Unexpectedly, our study uncovered an abundance of collagens in the ER of dermal COMP-deficient fibroblasts. Introducing wild-type COMP into COMP-null fibroblasts efficiently rescued collagen secretion, clearly demonstrating the crucial importance of COMP in this process. The mechanism whereby COMP assists in the export of collagens from wild-type fibroblasts, shown here for mouse and human fibroblasts, involves the intracellular formation of COMP–collagen complexes, suggesting a function in collagen export. An alternative explanation could be that an imbalanced ECM, one that is assembled in the absence of COMP (Halasz et al., 2007), might induce changes in collagen secretion. This explanation appears unlikely in view of the very efficient restoration of collagen secretion upon expression of COMP, which was detected within 12 to 24 h – i.e. at a time when no COMP is detectable in the surrounding matrix.
Thus, our studies reveal that COMP has two different functions – first, an intracellular activity that leads to efficient export of collagen from the ER, which depends on the intracellular formation of a COMP–collagen complex; second, COMP exerts an extracellular activity that ensures the correct spatial arrangement of collagen fibrils in the ECM.
Fibrillar collagens are synthesized as single pro-collagen chains as they enter the ER lumen, where C-terminal pro-peptides mediate assembly of three α-chains, giving rise to triple helical pro-collagen molecules (Bulleid et al., 1997). Correct collagen folding is assisted, for example, by the chaperone HSP47, which is a pre-requisite for secretion; accordingly, deficiency in HSP47 in mice is lethal owing to retention of misfolded collagens in the ER (Nagai et al., 2000; Widmer et al., 2012). Expression of HSP47 is normal in COMP-null fibroblasts, suggesting that this mechanism contributes to the basal level of collagen secretion that must be in place for mice to develop and thrive in unchallenged conditions. Further mechanisms involved in collagen secretion have been postulated that include the formation of fibripositors (Canty et al., 2004) and mega-carriers that are large enough to accommodate very long cargo molecules (Jin et al., 2012; Saito et al., 2011). These models postulate that protein complexes assemble intracellularly before secretion. The ability of COMP to bind to pro-collagen I and pro-collagen II (Halasz et al., 2007; Rosenberg et al., 1998), its intracellular presence in complexes containing collagen in fibroblasts and the finding that collagen secretion is efficiently rescued by restoring COMP expression in COMP-null fibroblasts strongly support the concept that complexes containing COMP and collagens need to be assembled intracellularly before secretion.

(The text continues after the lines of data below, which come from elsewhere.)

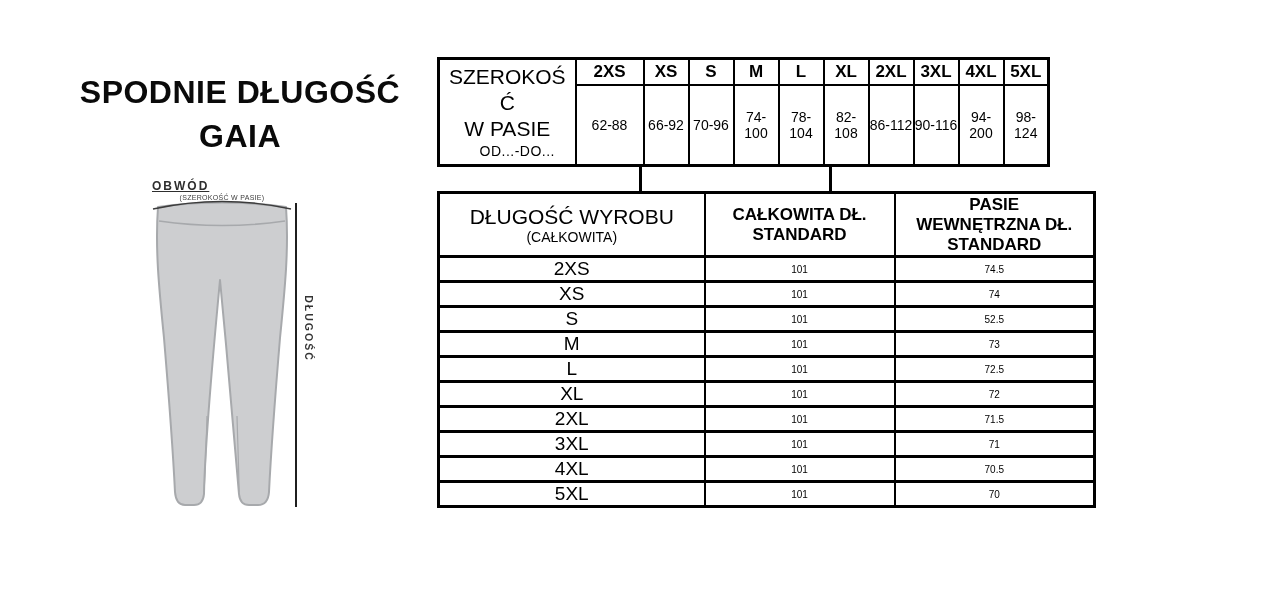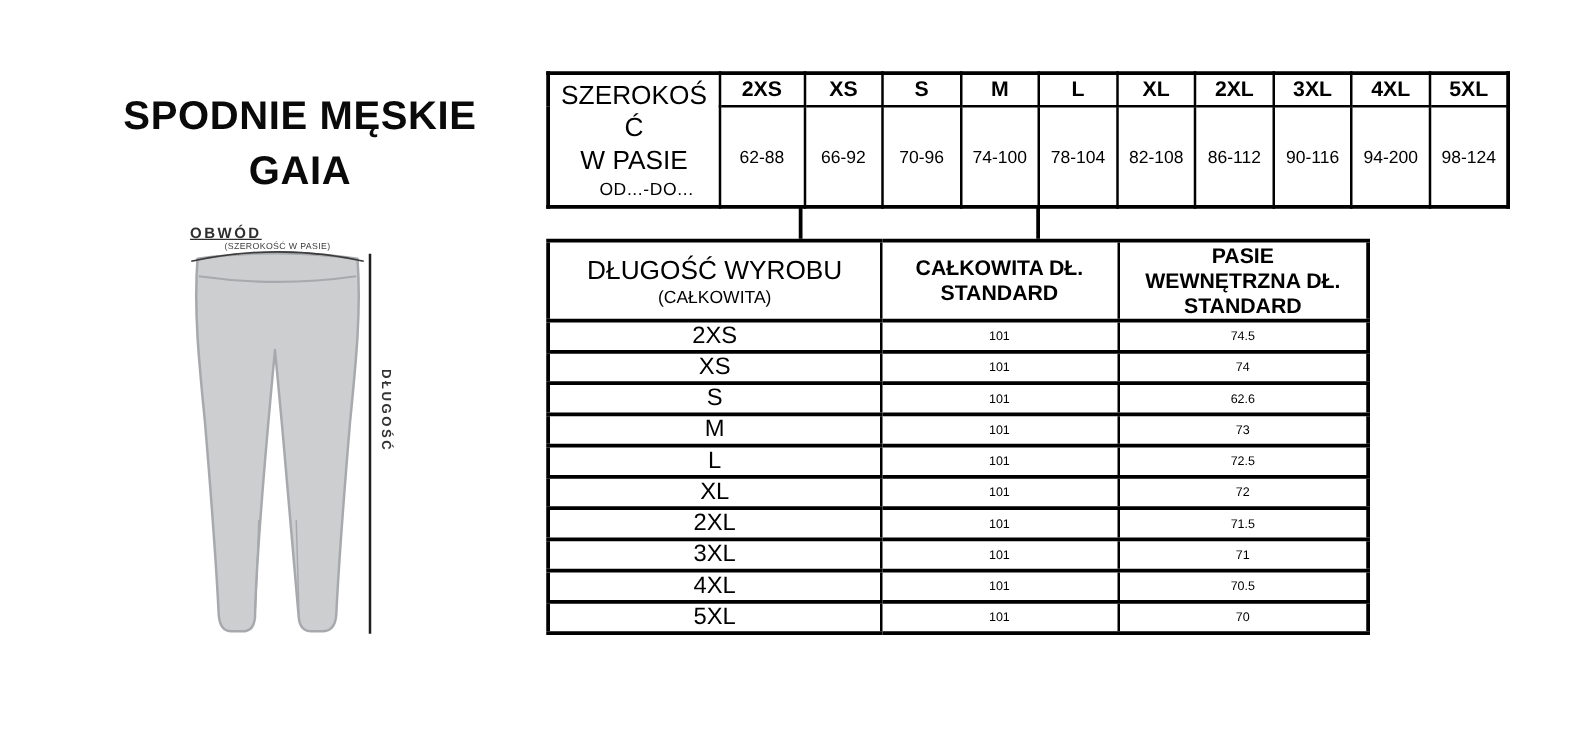--- a/index.html
+++ b/index.html
@@ -29,21 +29,21 @@
   }
   .dlugosc{
     position:absolute;left:132px;top:146px;width:76px;height:13px;
     transform:rotate(90deg);transform-origin:center center;
     font-size:10.5px;font-weight:600;letter-spacing:2px;color:#333;
     text-align:center;white-space:nowrap;
   }
   
   table{border-collapse:collapse;table-layout:fixed;}
   .waist-table{
-    position:absolute;left:437px;top:57px;width:771px;
+    position:absolute;left:437px;top:57px;width:613px;
     border:3px solid #000;
   }
   .waist-table td{border:2px solid #000;text-align:center;padding:0;}
   .wt-label{vertical-align:middle;}
   .wt-big{font-size:21px;line-height:26px;}
   .wt-small{font-size:14px;line-height:19px;letter-spacing:.5px;padding-left:20px;}
   .wt-size{height:24px;font-size:17px;font-weight:700;vertical-align:middle;}
   .wt-range{height:78px;font-size:14px;vertical-align:middle;}
   
   .connector{position:absolute;top:166px;width:3px;height:25px;background:#000;}
@@ -64,21 +64,21 @@
   .lt-bold{font-size:17px;font-weight:700;line-height:20px;}
   .lt-size{height:22px;font-size:19px;line-height:20px;}
   .lt-val{font-size:10px;}
 </style>
 </head>
 <body>
 
 <div class="sheet">
 
   <div class="title">
-    <div>SPODNIE MĘSKIE</div>
+    <div>SPODNIE DŁUGOŚĆ</div>
     <div>GAIA</div>
   </div>
 
   <div class="figure">
     <svg width="205" height="350" viewBox="0 0 205 350">
 
       <path d="M 20 31 Q 84 22 148 31
                C 151 72 147 112 142 162
                C 137 222 133 275 131 316
                Q 130 329 120 329
@@ -185,21 +185,21 @@
           <td class="lt-val">74.5</td>
         </tr>
         <tr>
           <td class="lt-size">XS</td>
           <td class="lt-val">101</td>
           <td class="lt-val">74</td>
         </tr>
         <tr>
           <td class="lt-size">S</td>
           <td class="lt-val">101</td>
-          <td class="lt-val">62.6</td>
+          <td class="lt-val">52.5</td>
         </tr>
         <tr>
           <td class="lt-size">M</td>
           <td class="lt-val">101</td>
           <td class="lt-val">73</td>
         </tr>
         <tr>
           <td class="lt-size">L</td>
           <td class="lt-val">101</td>
           <td class="lt-val">72.5</td>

Evidence for such intracellular protein complexes also comes from cartilage biopsies of individuals with chondrodysplasia caused by mutations in COMP (Maddox et al., 2000; Merritt et al., 2007). In these individuals and in cell culture models expressing selected mutant variants, the retention of misfolded COMP leads to co-retention of other ECM components, including collagens (types II, IX and XI) (Hecht et al., 2005; Maddox et al., 1997; Vranka et al., 2001). Most of these mutations have been shown to induce improperly folded COMP that, along with its bound interaction partners, is not secreted (Coustry et al., 2012; Posey et al., 2009; Schmitz et al., 2006, 2008). It remains to be determined for each mutation individually whether the extent of co-retention is caused by different binding affinities to collagens or by a complete absence of functional COMP. The latter would reflect the situation in COMP-deficient mice and would be expected to result in a milder phenotype than that resulting from the retention of misfolded COMP together with its ligands.

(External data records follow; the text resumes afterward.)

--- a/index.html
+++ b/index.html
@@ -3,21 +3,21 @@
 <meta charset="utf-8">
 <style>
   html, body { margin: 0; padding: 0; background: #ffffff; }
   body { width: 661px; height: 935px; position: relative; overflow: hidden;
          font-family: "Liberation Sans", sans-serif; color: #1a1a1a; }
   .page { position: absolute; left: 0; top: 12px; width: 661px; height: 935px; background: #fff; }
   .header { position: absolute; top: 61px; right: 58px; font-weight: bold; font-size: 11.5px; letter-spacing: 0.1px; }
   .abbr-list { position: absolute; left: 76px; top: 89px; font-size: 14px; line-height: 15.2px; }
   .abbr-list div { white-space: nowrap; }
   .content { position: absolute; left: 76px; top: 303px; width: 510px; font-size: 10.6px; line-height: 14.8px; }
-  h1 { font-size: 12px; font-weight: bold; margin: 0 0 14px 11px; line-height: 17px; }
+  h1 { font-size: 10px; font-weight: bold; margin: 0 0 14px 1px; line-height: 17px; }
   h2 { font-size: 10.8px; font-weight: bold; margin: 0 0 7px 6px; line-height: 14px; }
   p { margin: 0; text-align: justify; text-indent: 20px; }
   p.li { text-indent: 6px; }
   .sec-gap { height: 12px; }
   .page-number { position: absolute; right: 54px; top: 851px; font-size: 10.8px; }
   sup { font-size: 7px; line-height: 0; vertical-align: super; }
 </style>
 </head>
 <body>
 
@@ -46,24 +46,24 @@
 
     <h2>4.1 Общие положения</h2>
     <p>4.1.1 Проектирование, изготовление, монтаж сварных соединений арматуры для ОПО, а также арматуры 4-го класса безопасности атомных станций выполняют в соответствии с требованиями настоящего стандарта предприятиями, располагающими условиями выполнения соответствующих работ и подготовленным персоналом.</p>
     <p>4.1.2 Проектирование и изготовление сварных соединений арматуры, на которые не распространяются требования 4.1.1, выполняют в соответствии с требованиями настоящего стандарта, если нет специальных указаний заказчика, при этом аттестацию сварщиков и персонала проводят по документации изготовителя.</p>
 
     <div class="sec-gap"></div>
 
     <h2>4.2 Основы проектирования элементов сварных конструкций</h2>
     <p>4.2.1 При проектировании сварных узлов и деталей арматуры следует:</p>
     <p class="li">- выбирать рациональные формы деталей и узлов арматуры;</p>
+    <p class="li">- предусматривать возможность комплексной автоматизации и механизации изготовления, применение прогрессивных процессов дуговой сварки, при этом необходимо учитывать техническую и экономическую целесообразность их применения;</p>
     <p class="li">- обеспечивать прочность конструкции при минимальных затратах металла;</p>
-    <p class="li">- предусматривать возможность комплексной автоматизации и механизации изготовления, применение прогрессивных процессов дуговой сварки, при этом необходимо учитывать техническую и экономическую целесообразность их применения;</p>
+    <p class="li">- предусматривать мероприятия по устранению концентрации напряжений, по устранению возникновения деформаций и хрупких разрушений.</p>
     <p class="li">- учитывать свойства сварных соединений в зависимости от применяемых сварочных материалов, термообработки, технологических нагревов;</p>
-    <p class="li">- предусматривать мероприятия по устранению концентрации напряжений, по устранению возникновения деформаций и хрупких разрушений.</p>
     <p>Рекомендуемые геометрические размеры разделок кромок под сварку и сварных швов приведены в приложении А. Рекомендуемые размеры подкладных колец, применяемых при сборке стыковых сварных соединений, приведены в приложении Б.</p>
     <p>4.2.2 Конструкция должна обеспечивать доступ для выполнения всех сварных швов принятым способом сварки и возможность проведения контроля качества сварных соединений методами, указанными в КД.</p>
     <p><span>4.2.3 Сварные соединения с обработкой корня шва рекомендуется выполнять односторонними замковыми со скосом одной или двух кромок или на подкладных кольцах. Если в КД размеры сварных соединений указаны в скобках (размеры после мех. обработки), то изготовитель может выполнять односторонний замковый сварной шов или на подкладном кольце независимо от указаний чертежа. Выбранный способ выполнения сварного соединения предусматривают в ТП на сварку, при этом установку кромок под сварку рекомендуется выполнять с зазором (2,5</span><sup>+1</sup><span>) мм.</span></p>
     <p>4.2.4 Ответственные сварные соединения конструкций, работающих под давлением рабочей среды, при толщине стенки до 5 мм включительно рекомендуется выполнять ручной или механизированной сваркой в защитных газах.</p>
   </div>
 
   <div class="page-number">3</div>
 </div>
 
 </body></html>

The new non-structural function of COMP in collagen secretion postulated here for skin and tendon might reflect a more general feature in connective tissue homeostasis. We have preliminary evidence that chondrocytes of COMP-deficient mice also accumulate collagens in the ER, indicating that similar molecular defects could occur in cartilage. Furthermore, like COMP, matrilin-1 is a multimeric ECM protein that is abundantly present in cartilage (but not in skin) (J.-N. Schulz and B. Eckes, unpublished data) and is known to bind to fibrillar collagen II (Klatt et al., 2011). Recently, morpholino-mediated knockdown of matrilin-1 has revealed marked retention of collagen II in zebrafish chondrocytes, leading to overall growth defects (Neacsu et al., 2014).
Intracellular formation of complexes comprising collagen and other ECM components, and subsequent ECM-assisted collagen secretion might vary with tissue-specific demands. The crucial role of ECM-assisted collagen secretion in cartilage, tendons and fibrotic skin seems to indicate that this mechanism is particularly important in tissues that are exposed to high mechanical loads In agreement with this notion, a mechano-responsive region in the COMP promoter has been identified (Amanatullah et al., 2012). Also, expression of collagen I and collagen XII is upregulated in response to mechanical load (Kessler et al., 2001; Trächslin et al., 1999).

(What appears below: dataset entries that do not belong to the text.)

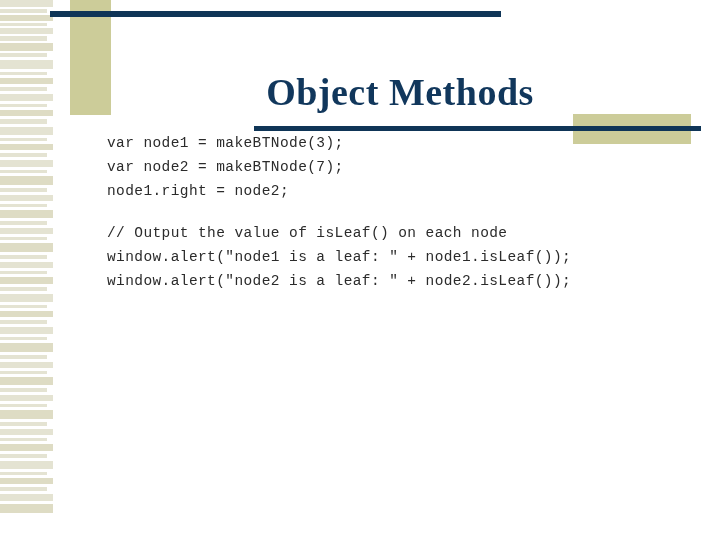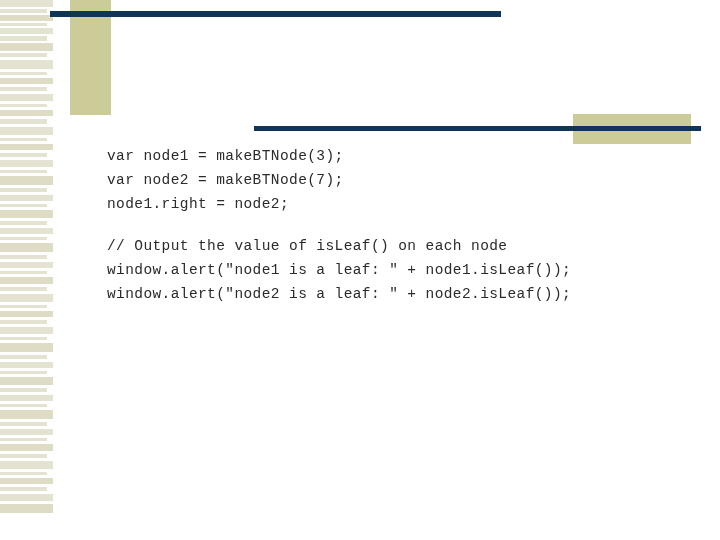--- a/index.html
+++ b/index.html
@@ -89,21 +89,21 @@
     line-height: 46px;
     color: #11375c;
     letter-spacing: 0.5px;
     white-space: nowrap;
   }
 
   
   #code-body {
     position: absolute;
     left: 107px;
-    top: 145px;
+    top: 132px;
     width: 580px;
     font-family: "Liberation Mono", "DejaVu Sans Mono", monospace;
     font-size: 14.5px;
     line-height: 23.8px;
     color: #2b2b2b;
     white-space: pre;
     letter-spacing: 0.4px;
   }
   .code-line {
     min-height: 23.8px;
@@ -185,16 +185,17 @@
     </div>
 
   <div id="khaki-block-left" class="khaki-block"></div>
 
   <div id="navy-rule-top" class="navy-rule"></div>
 
   <div id="khaki-block-right" class="khaki-block"></div>
 
   <div id="navy-rule-mid" class="navy-rule"></div>
 
+  <h1 id="page-title">Object Methods</h1>
 
   <div id="code-body"><div class="code-line">var node1 = makeBTNode(3);</div><div class="code-line">var node2 = makeBTNode(7);</div><div class="code-line">node1.right = node2;</div><div class="code-line blank">&nbsp;</div><div class="code-line">// Output the value of isLeaf() on each node</div><div class="code-line">window.alert("node1 is a leaf: " + node1.isLeaf());</div><div class="code-line">window.alert("node2 is a leaf: " + node2.isLeaf());</div></div>
 
 </div>
 
 </body></html>

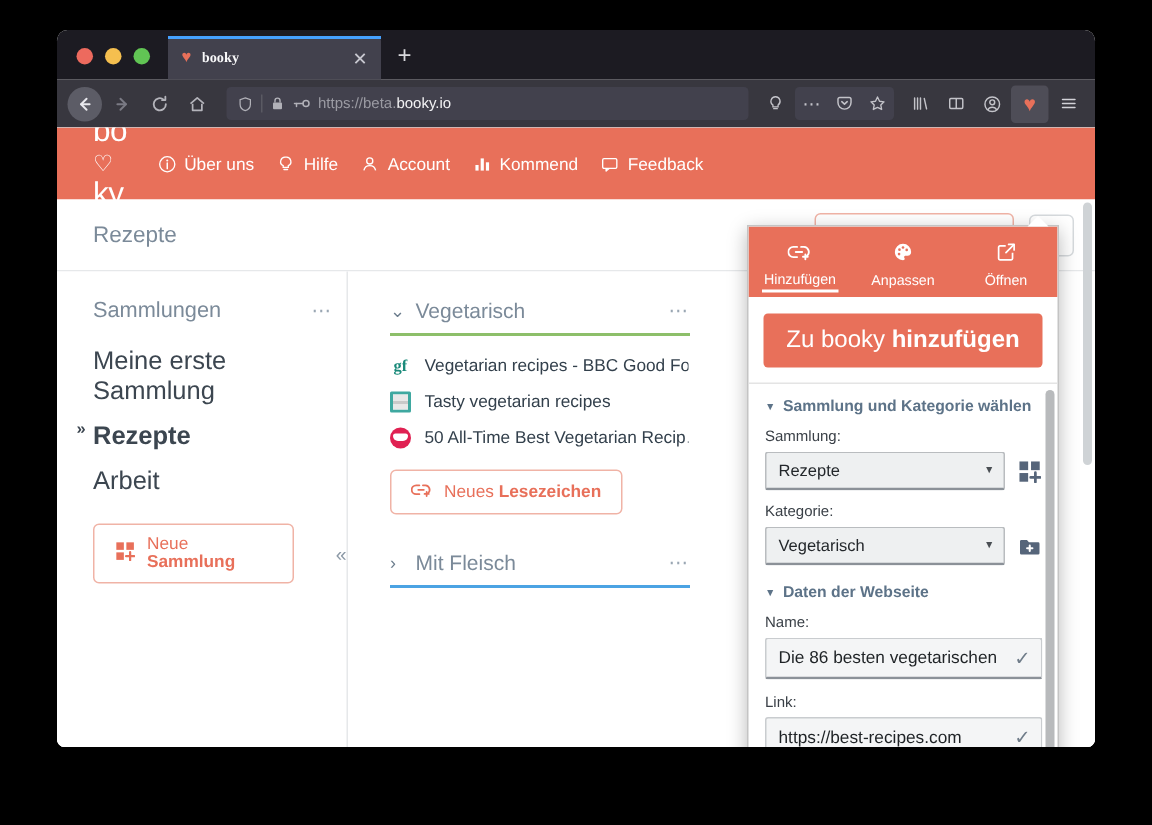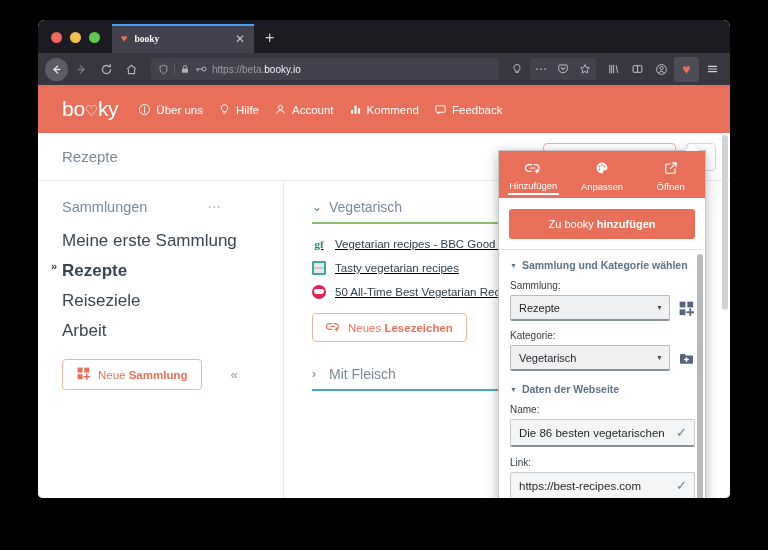--- a/index.html
+++ b/index.html
@@ -142,20 +142,21 @@
     display: flex; align-items: center;
     padding-left: 24px;
     gap: 20px;
   }
   #booky-logo {
     color: #ffffff;
     font-size: 21px;
     letter-spacing: -0.3px;
     display: flex; align-items: baseline;
     font-weight: 500;
+    flex-direction: column;
   }
   #booky-logo .heart-glyph { font-size: 15px; margin: 0 0px; }
   #app-nav { display: flex; align-items: center; gap: 15px; }
   .nav-item {
     display: flex; align-items: flex-end; gap: 5px;
     color: #ffffff; font-size: 11.5px;
     white-space: nowrap;
   }
   .nav-item svg { display: block; }
 
@@ -187,21 +188,21 @@
     width: 30px; height: 28px;
     border: 1px solid #d6dadd;
     border-radius: 4px;
     background: #ffffff;
   }
 
   #content-row { display: flex; height: 317px; }
 
   
   #sidebar {
-    width: 246px;
+    width: 194px;
     border-right: 1px solid #e6e8ea;
     padding: 18px 0 0 24px;
     background: #ffffff;
     position: relative;
   }
   #sidebar-header {
     display: flex; align-items: center;
     width: 160px;
     margin-bottom: 11px;
   }
@@ -264,21 +265,20 @@
     color: #7b8a99; font-size: 14px;
   }
   .category-underline { height: 2px; width: 200px; }
   .ul-green { background: #8dbf6a; }
   .ul-blue { background: #4ba3e3; }
 
   .bookmark-list { padding-top: 8px; }
   .bookmark-row {
     display: flex; align-items: center; gap: 9px;
     padding: 5px 0;
-    text-decoration: underline;
   }
   .favicon {
     width: 14px; height: 14px;
     flex: 0 0 14px;
     display: flex; align-items: center; justify-content: center;
     font-size: 9px; font-weight: bold;
     border-radius: 1px;
   }
   .fav-gf { color: #1a8a7a; font-family: "Liberation Serif", serif; font-size: 11px; }
   .fav-tasty { background: #3fa8a0; border: 2px solid #3fa8a0; }
@@ -361,21 +361,21 @@
     position: absolute; left: 9px; right: 9px; bottom: 3px;
     height: 2px; background: #ffffff;
   }
   #add-to-booky-button {
     margin: 11px 10px 10px 10px;
     background: #e8705a;
     color: #ffffff;
     text-align: center;
     padding: 9px 0;
     border-radius: 3px;
-    font-size: 11px;
+    font-size: 16px;
   }
   #add-to-booky-button b { font-weight: bold; }
 
   #popup-body {
     flex: 1;
     border-top: 1px solid #e4e4e4;
     padding: 9px 10px 0 11px;
     overflow: hidden;
     position: relative;
   }
@@ -630,23 +630,20 @@
       <div id="sidebar">
         <div id="sidebar-header">
           <div id="sidebar-title">Sammlungen</div>
           <div class="ellipsis-btn">⋯</div>
         </div>
         <div class="sidebar-item">
           <span>Meine erste Sammlung</span>
         </div>
         <div class="sidebar-item active">
           <span>Rezepte</span>
-        </div>
-        <div class="sidebar-item">
-          <span>Reiseziele</span>
         </div>
         <div class="sidebar-item">
           <span>Arbeit</span>
         </div>
         <div id="sidebar-footer">
           <div id="new-collection-button">
             <span><svg width="13" height="13" viewBox="0 0 14 14">
                   <rect x="0.6" y="0.6" width="5.4" height="5.4" fill="#e8705a"></rect>
                   <rect x="7.8" y="0.6" width="5.4" height="5.4" fill="#e8705a"></rect>
                   <rect x="0.6" y="7.8" width="5.4" height="5.4" fill="#e8705a"></rect>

Recently, mutations in B3GALT6, encoding galactosyltransferase II, have been associated with a spectrum of connective tissue disorders, including spondyloepimetaphyseal dysplasia with joint laxity type 1 (SEMDJL1) and Ehlers–Danlos-like syndrome. A microarray-based transcriptome analysis of skin fibroblasts from two individuals with mutations in this gene has revealed the pronounced downregulation of COMP, which is accompanied by alterations in the secretion and matrix assembly of collagen I and collagen III, eventually leading to hyperextensible skin (Ritelli et al., 2015). These changes in the biomechanical properties of the skin of such individuals are reminiscent of the softer skin that we observed in COMP-deficient mice.
Despite the clear features arising from ablation of COMP, knockout mice survive birth and are viable, and the total amount of collagen in unchallenged skin was normal (Fig. S1E). This could be due to normal expression of HSP47 and to potential compensation by TSP-4 and, possibly, by TSP-2. Future studies will dissect the mechanisms of compensation in situations of COMP loss or malfunction.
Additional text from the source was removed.